I'm creating a template class with a dynamic array that behaves like std::vector
but the underlying array is stored in shared memory so that it can be shared between processes. At this time, there is no synchronization built in, just working on getting the memory mapping resizing to work as intended and the code is a minimal example to show where the error is coming from
The issue I'm having is that once I resize the memory passed one page size, if I try to access the second page I get a SIGBUS
error. If I allocate a larger page size with mmap
, for example I've tried up to 1 MB, it will allocate that amount fine but if I try to resize that mapping larger I will again get a SIGBUS
error if I try to access past the original bounds of the mapping
template<typename T>
class DistributedVector {
private:
T* create_shared_memory(size_t size) {
int protection = PROT_READ | PROT_WRITE;
int visibility = MAP_SHARED;
m_shm_fd = memfd_create("shm", 0);
ftruncate(m_shm_fd, size);
void* result = mmap(nullptr, size * sizeof(T), protection, visibility, m_shm_fd, 0);
if (result == MAP_FAILED){
std::cerr << "Mapping failed!\n";
}
file_size = lseek(m_shm_fd, 0, SEEK_END);
return (T*)result;
}
void resize_shared_memory(T* addr, size_t size, size_t new_size){
auto temp = create_shared_memory(new_size);
if (temp == MAP_FAILED) {
std::cerr << "Mapping failed!\n";
}
memcpy(temp, m_begin, size*sizeof(T));
munmap(m_begin, size);
m_begin = temp;
m_end = m_begin + size;
m_end_cap = m_begin + new_size;
}
public:
DistributedVector() {
m_begin = create_shared_memory(INITIAL_VEC_CAPACITY);
m_end_cap = m_begin + INITIAL_VEC_CAPACITY;
m_end = m_begin;
}
size_t size() {
return m_end - m_begin;
}
size_t capacity() {
return m_end_cap - m_begin;
}
T* data(){
return m_begin;
}
T at(size_t index){
if (index < (m_end - m_begin)) {
return *(m_begin+index);
} else {
return -1;
}
}
T push_back(T ele){
if (m_end == m_end_cap){
resize_shared_memory(m_begin,capacity(), 2*capacity());
}
*m_end = ele;
m_end++;
return *(m_end-1);
}
private:
T* m_begin;
T* m_end;
T* m_end_cap;
int m_shm_fd;
size_t file_size;
};
Running this test:
std::vector<int> v;
dtl::DistributedVector<int> d;
assert(v.size() == d.size());
for(int i = 0; i < 20000000; ++i){
v.push_back(i);
d.push_back(i);
auto v_i = v.at(i);
auto d_i = d.at(i);
assert(v_i == d_i);
if (i % 100 == 0)
std::cout << v_i << ":" << d_i << '\n';
}
std::cout << '\n';
assert(v.size() == d.size());
Not seeing anything in the documentation about a limit to mremap
page size, and if I manually allocate a new memory section with mmap
, copy the data over, and munmap
the old page, it works fine. Is there something in mremap
that I am overlooking?
edit: updated code to work with memfd_create
, ftruncate
, and resize by mmap
a new memory area and munmap
the old area, and now the code works as intended
mremap
cannot resize mapping that is both shared and anonymous.

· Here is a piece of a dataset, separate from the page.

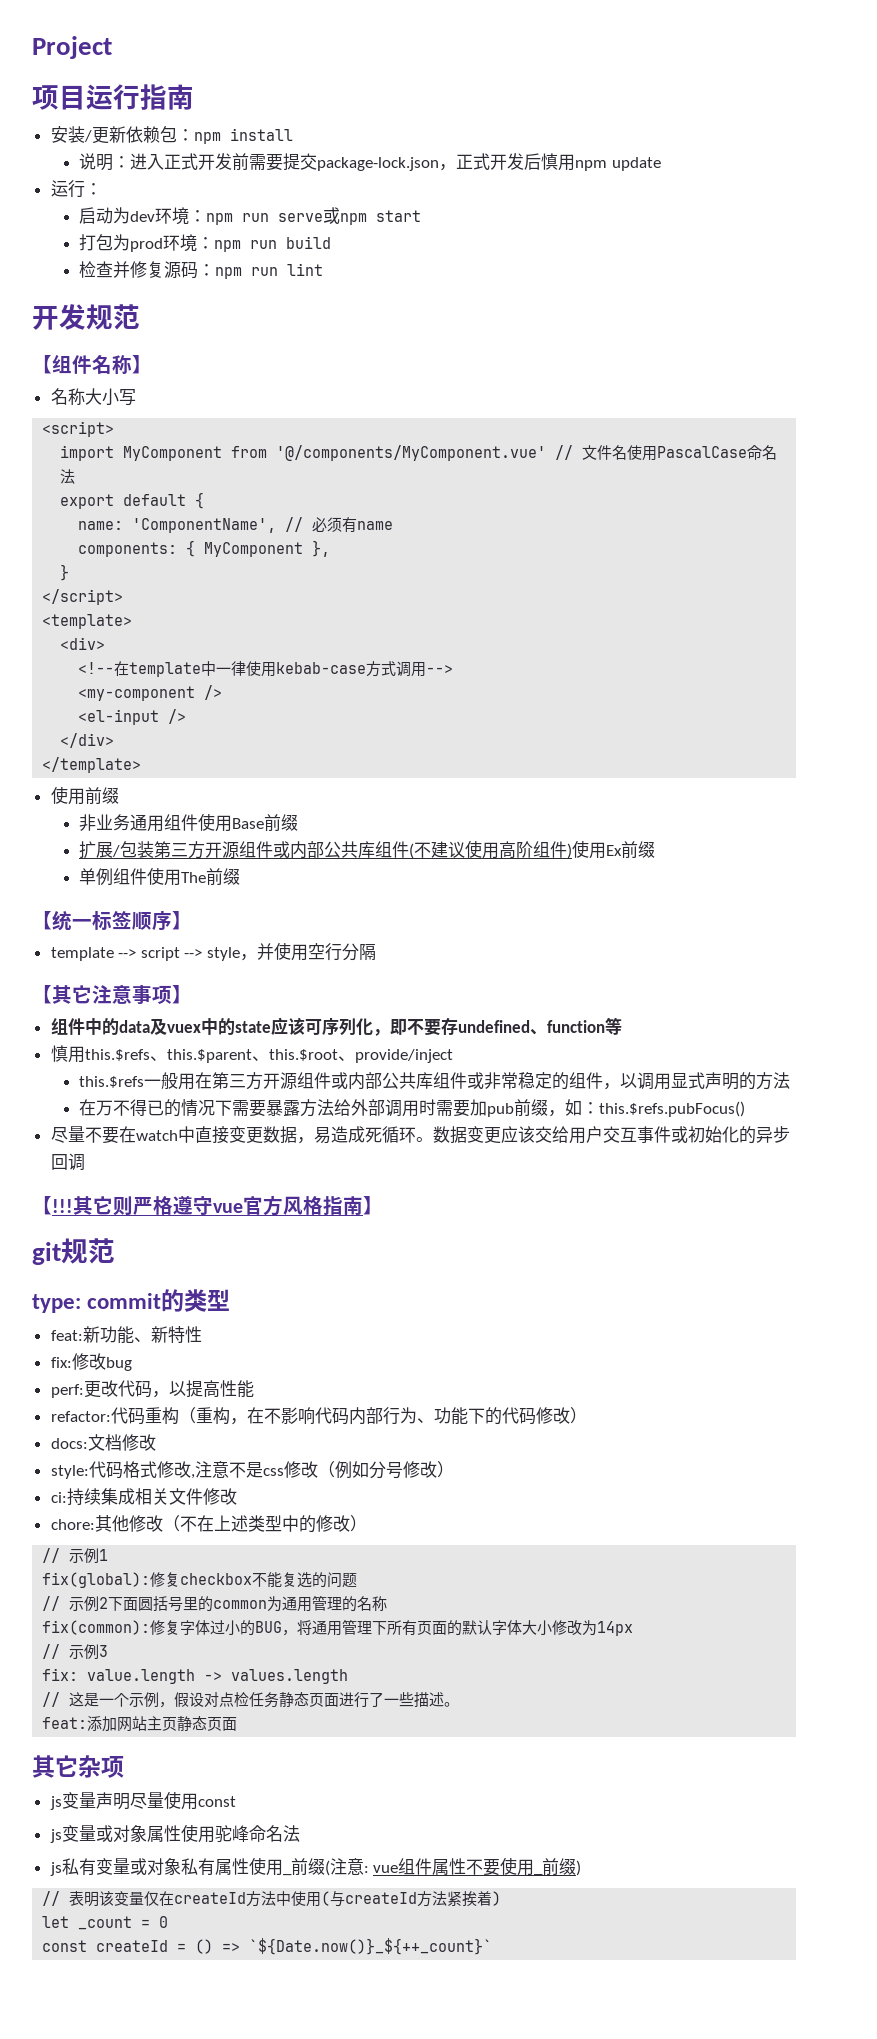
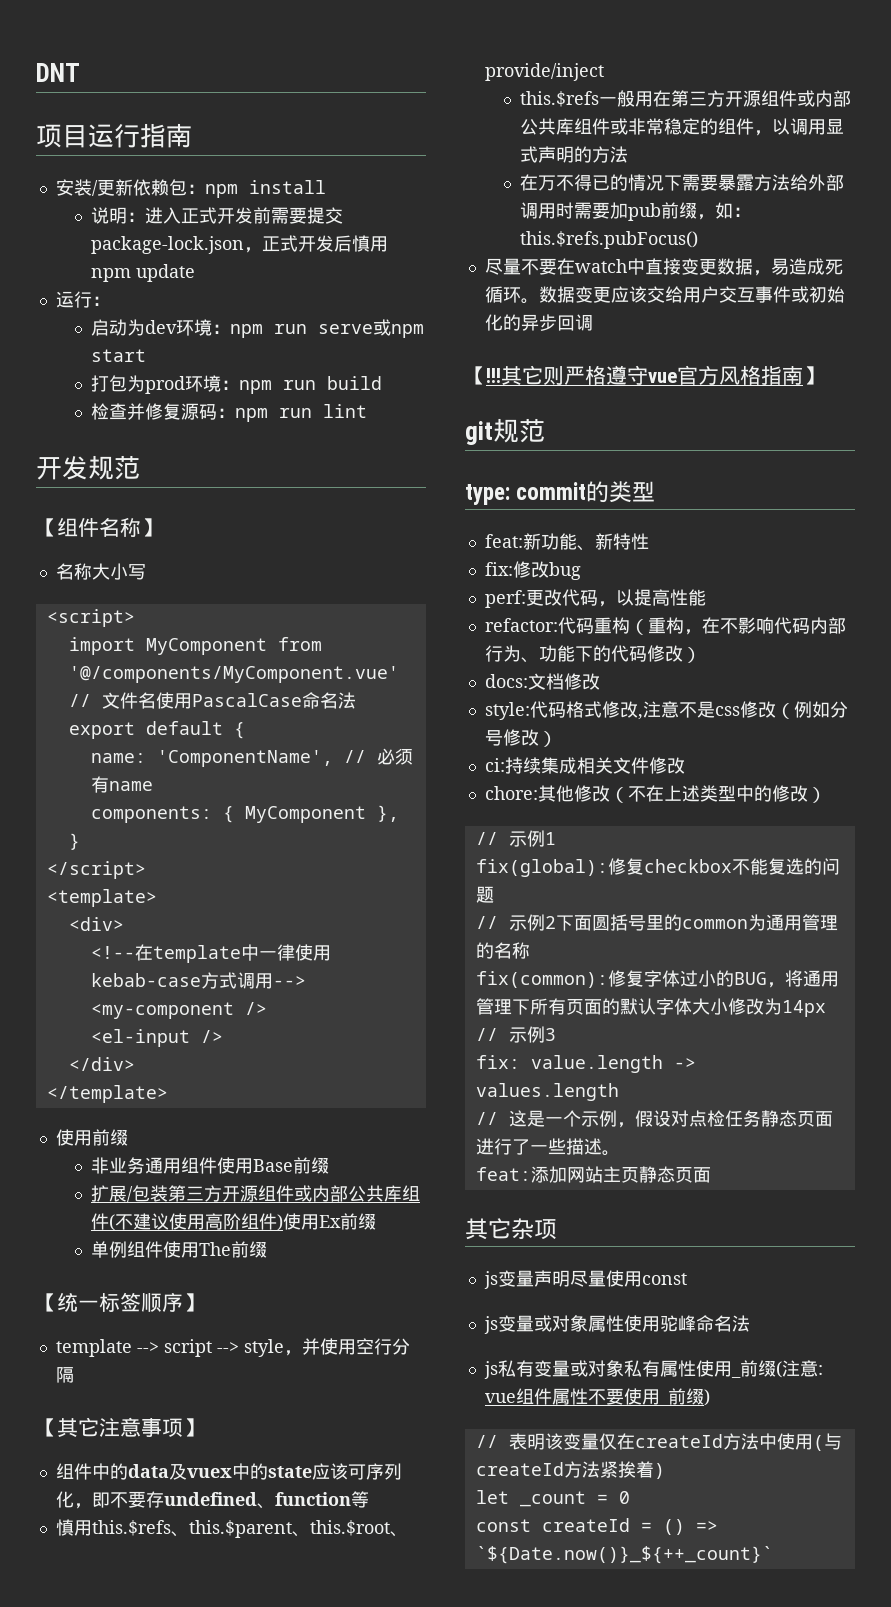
[32,36,112,59] Project -> [36,63,80,82] DNT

Every virtual address region has an optional file object associated with it that is used to fetch new pages and writeback old modified ones. Since anonymous mappings have no such file, there is nowhere to store pages when you shrink it and nowhere to get more pages when you expand it. Kernel generates SIGBUS
when thread is accessing file out of range via mapping - happens when file was shrunk after it was mapped.
In theory kernel could do something to make it work, but so far it doesn't and it would still cause problems with how such mapping should behave as well as complexities with tracking used portions of that mapping.
What you need is to provide a file to back your mapping. To resize it you will have to first resize the file, then remap the mapping. If you do not want to reserve a file on disk, use memfd_create
to create anonymous file in memory - this way you also get an fd
which can be send to another process through a Unix socket.